When preparing biological systems for molecular dynamics simulations, one recurring pain point is deciding what to do with water molecules. Should you delete all of them? What if some are tightly bound and essential for protein function or ligand binding?
Removing water molecules too aggressively can negatively impact the accuracy of simulations, especially if active-site water plays a structural or catalytic role. On the other hand, leaving all crystal waters from the PDB file may introduce noise and unnecessary complexity. The GROMACS Wizard in SAMSON offers a helpful compromise: a smart way to remove only those waters that are outside the functional regions of your system.
Water selection – the safe way
To remove only the crystal waters that don’t contribute to the key activity of your biomolecule, follow this approach:
- Start by selecting the important structural region: usually the ligand, cofactor, or residues near the active site.
- Right-click your selection in the Document View or Viewport. From the context menu, choose Expand selection > Advanced.
- In the dialog window:
- Set the Node type to Water.
- Select the option for waters beyond a certain distance from your selection — e.g. 5Å or another appropriate value depending on your system.
- Use auto-update to preview the selection and click OK.
- Verify that the correct water molecules have been selected. This step is important to ensure you don’t remove functionally crucial waters by mistake.
- Finally, right-click on the selected waters and choose Erase selection.
This operation is reversible within SAMSON, so you can always reload the structure if you need to retry the selection with a different radius or selection strategy.

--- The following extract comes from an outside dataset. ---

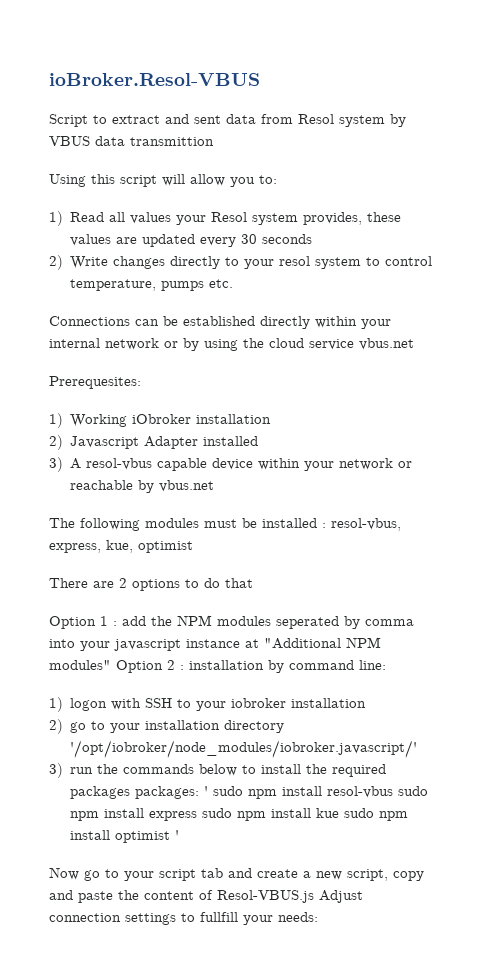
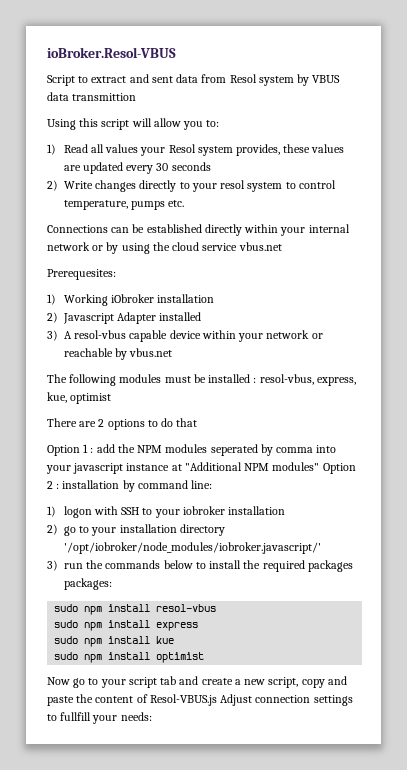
[204,786,209,796] ' -> (112, 584) //
(394, 792) none -> (217, 608) //
(198, 816) none -> (199, 626) //
(340, 813) none -> (175, 640) //
[175,830,180,840] ' -> (205, 657) none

Why not delete all water molecules?
Some simulation pipelines default to eliminating all waters during pre-processing, assuming that solvation will be handled later. While valid in many cases, this can be overly simplistic for systems where specific water molecules are mediating hydrogen bonds, stabilizing binding pockets, or participating in reaction mechanisms.

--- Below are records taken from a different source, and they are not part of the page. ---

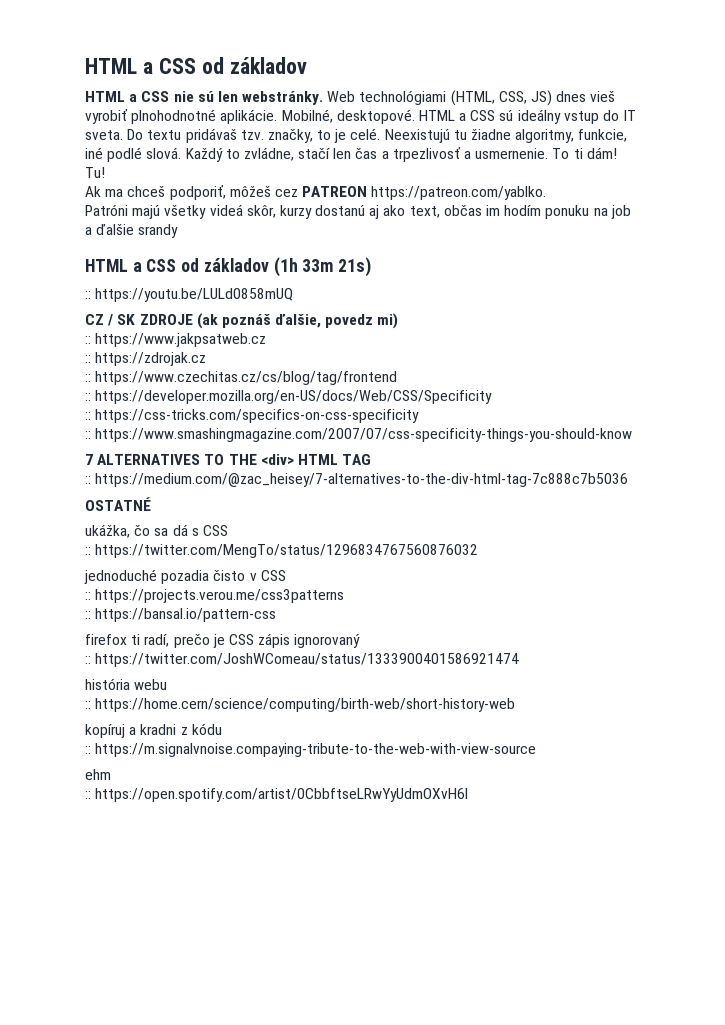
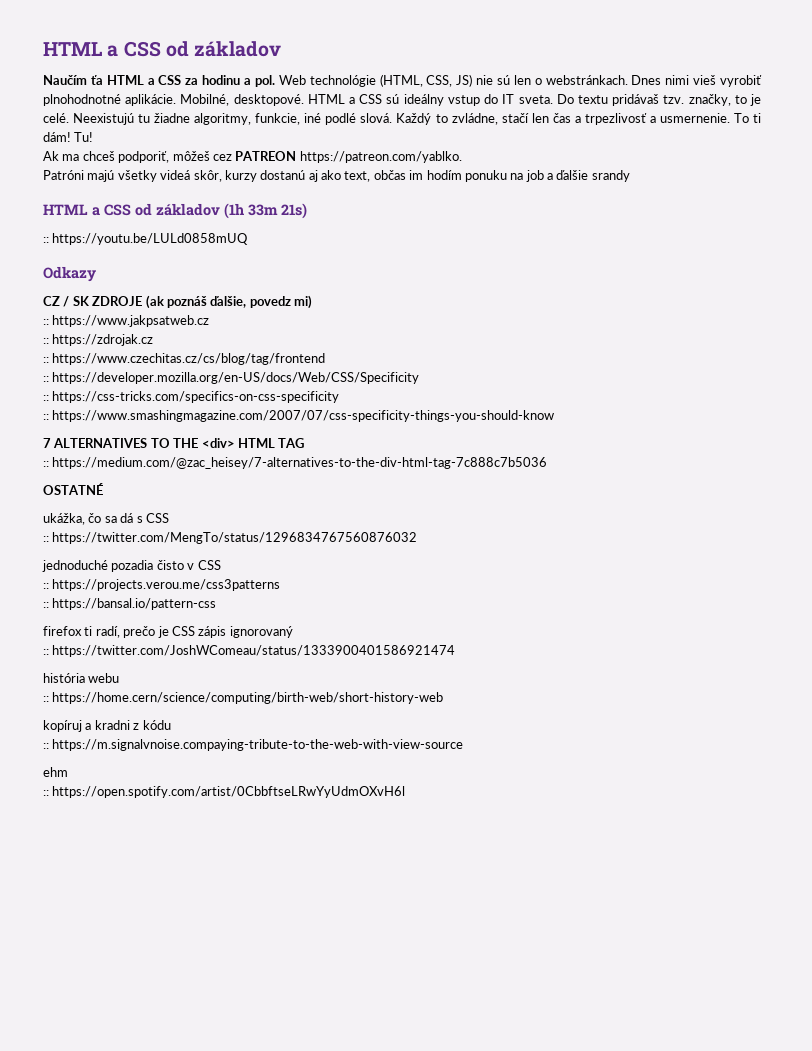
[85,90,587,106] HTML a CSS nie sú len webstránky. Web technológiami (HTML, CSS, JS) dnes -> [43,74,690,87] Naučím ťa HTML a CSS za hodinu a pol. Web technológie (HTML, CSS, JS) nie sú len o webstránkach. Dnes nimi
(294, 295) none -> [43,266,96,282] // Odkazy

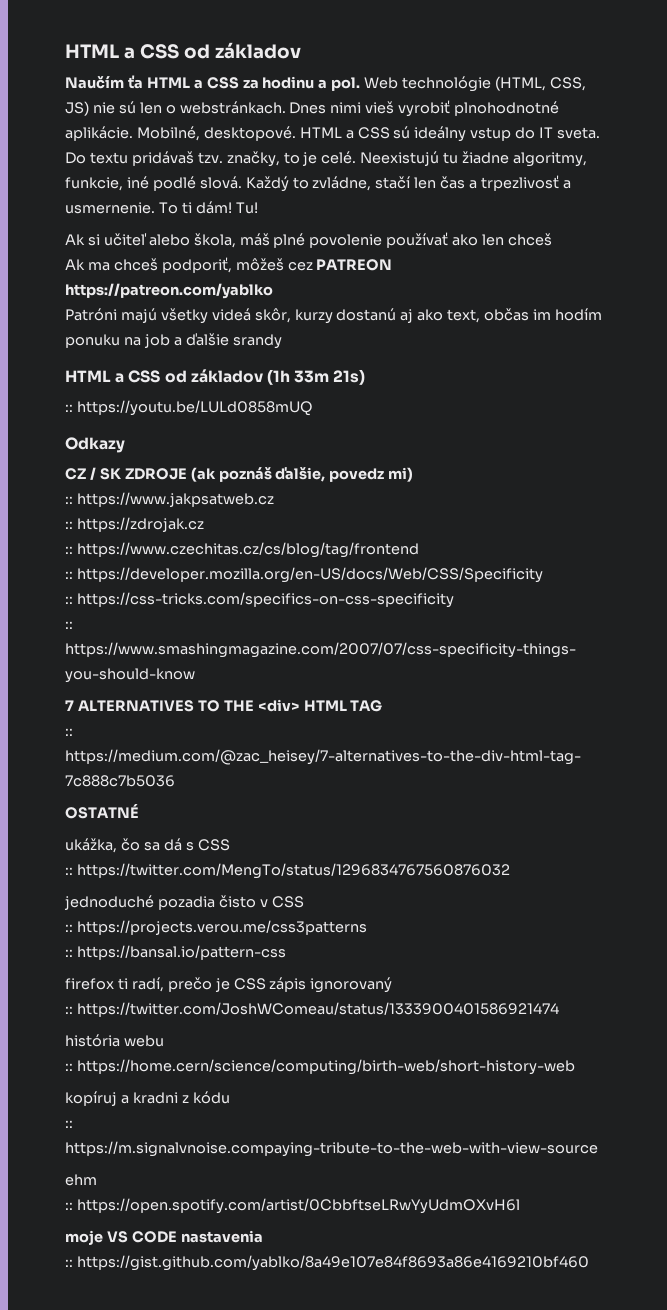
(94, 137) none -> [65,232,553,248] // Ak si učiteľ alebo škola, máš plné povolenie používať ako len chceš
[299,151,462,163] https://patreon.com/yablko. -> [65,283,273,299] https://patreon.com/yablko
(406, 792) none -> [65,1230,263,1245] [65,1255,589,1271] // moje VS CODE nastavenia // :: https://gist.github.com/yablko/8a49e107e84f8693a86e4169210bf460

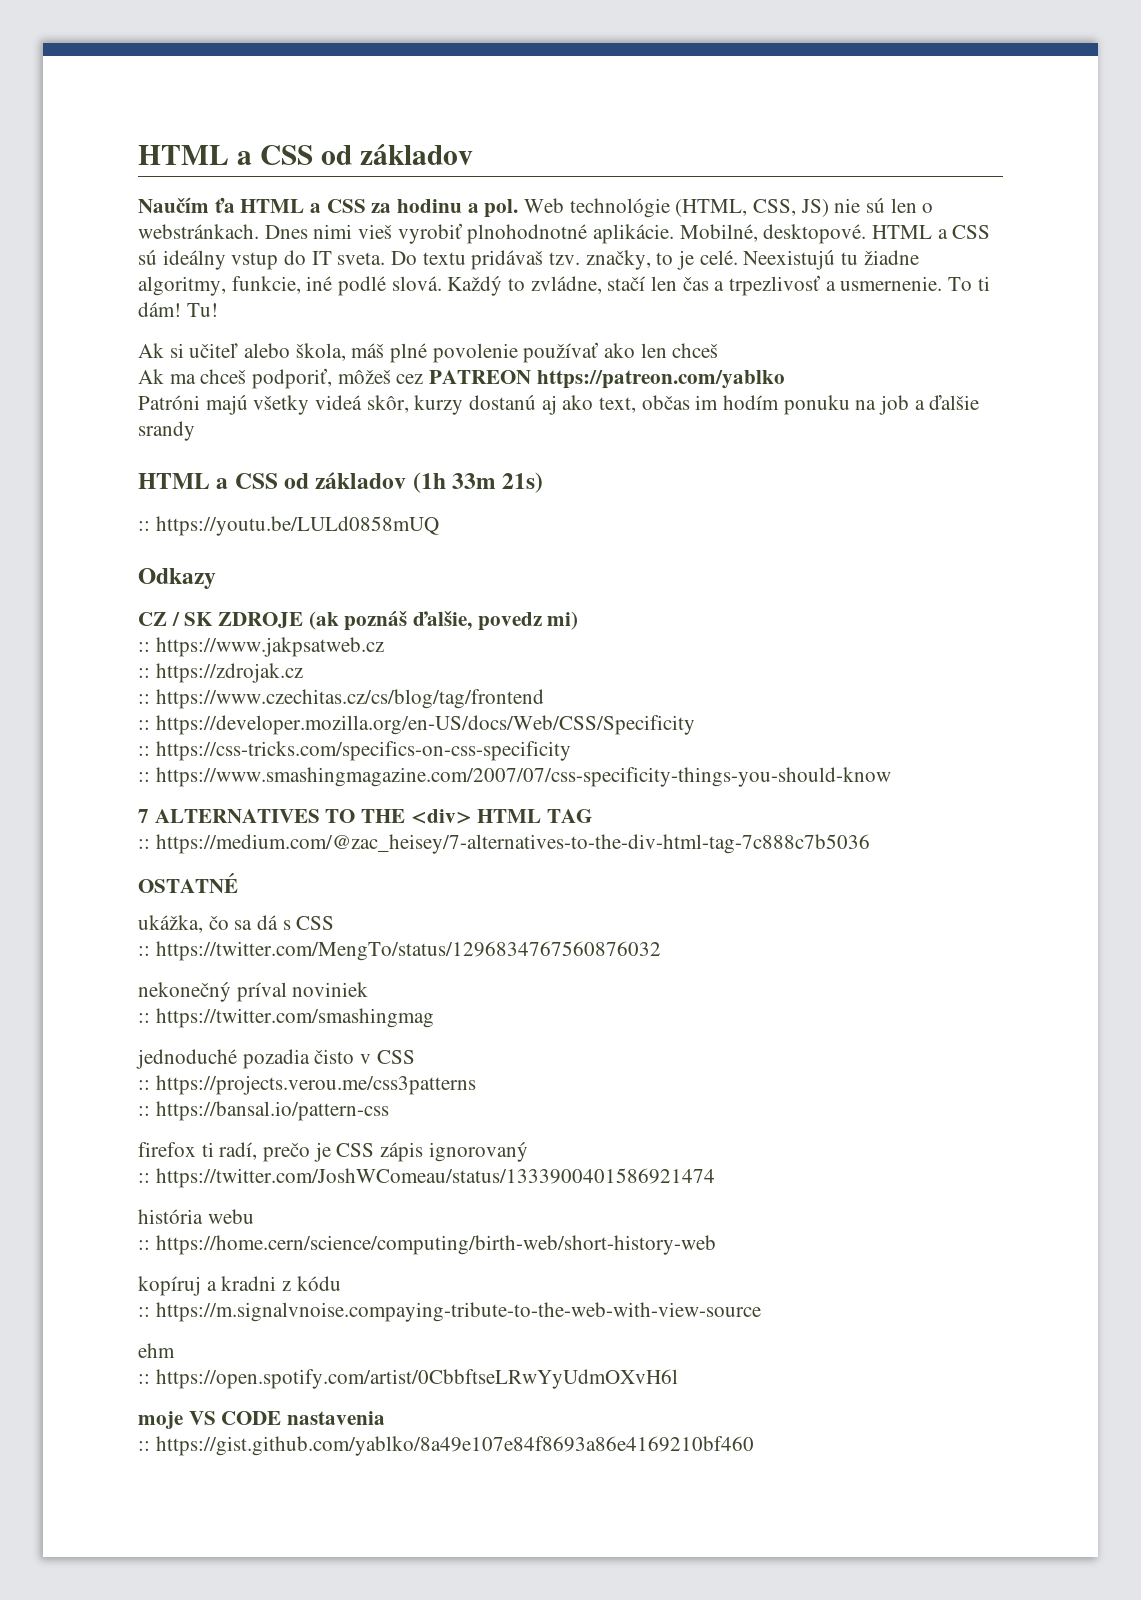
(510, 871) none -> [138,982,369,1002] [138,1008,434,1028] // nekonečný príval noviniek // :: https://twitter.com/smashingmag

Being selective gives you more control and minimizes the risk of compromising the biological relevance of your model. It’s especially valuable when simulating enzymes or ligand-protein complexes with known structured water molecules in the active site.
Visual aid
The following screenshot shows the SAMSON feature that allows selecting water molecules beyond 5Å from the active site, making it easy to visualize which ones are safe to remove:

Conclusion
In molecular modeling, small details matter, and water is often one of them. With SAMSON’s GROMACS Wizard, you can carefully control your water removal strategy and maintain functionality where it counts. Whether you’re working on enzymatic catalysis or drug binding, this flexible workflow helps reduce manual labor and avoid common mistakes in preparing your simulation systems.